▶ [EXERCISE] Look through the records below for the line with "- 3.4定制录制SOP流程3.5 1V1需求沟通指南" and the line with "3-5分钟精华短视频，适合社交媒体分享 | 是", then return those lines and all lines between, exactly.
(Beginning of SOURCE DATA)
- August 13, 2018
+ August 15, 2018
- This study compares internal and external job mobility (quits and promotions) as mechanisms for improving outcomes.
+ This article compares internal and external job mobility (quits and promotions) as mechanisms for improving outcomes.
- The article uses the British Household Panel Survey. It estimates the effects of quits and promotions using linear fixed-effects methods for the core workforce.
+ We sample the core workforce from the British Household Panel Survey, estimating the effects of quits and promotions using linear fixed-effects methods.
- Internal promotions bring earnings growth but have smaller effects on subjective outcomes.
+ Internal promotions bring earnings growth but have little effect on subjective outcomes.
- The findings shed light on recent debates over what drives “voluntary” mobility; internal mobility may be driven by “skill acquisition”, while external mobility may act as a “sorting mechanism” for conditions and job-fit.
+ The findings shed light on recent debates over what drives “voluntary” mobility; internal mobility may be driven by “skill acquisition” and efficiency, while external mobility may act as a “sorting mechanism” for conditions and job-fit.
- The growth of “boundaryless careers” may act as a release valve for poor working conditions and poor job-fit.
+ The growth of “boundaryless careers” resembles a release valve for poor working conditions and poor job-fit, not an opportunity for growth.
(End of SOURCE DATA)
(Beginning of SOURCE DATA)
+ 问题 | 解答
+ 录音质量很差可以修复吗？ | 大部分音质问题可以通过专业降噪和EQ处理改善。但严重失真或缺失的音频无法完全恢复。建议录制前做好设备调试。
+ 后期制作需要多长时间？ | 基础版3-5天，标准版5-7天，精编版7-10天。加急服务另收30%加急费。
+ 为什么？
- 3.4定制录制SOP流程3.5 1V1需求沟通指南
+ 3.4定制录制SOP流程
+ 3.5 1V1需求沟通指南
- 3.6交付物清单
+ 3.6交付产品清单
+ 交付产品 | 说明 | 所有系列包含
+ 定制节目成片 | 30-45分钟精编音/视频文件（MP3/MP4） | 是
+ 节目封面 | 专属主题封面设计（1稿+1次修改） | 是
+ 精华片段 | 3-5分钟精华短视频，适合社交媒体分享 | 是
(End of SOURCE DATA)
▶ [WRITTEN RESPONSE]
- 3.4定制录制SOP流程3.5 1V1需求沟通指南
+ 3.4定制录制SOP流程
+ 3.5 1V1需求沟通指南
- 3.6交付物清单
+ 3.6交付产品清单
+ 交付产品 | 说明 | 所有系列包含
+ 定制节目成片 | 30-45分钟精编音/视频文件（MP3/MP4） | 是
+ 节目封面 | 专属主题封面设计（1稿+1次修改） | 是
+ 精华片段 | 3-5分钟精华短视频，适合社交媒体分享 | 是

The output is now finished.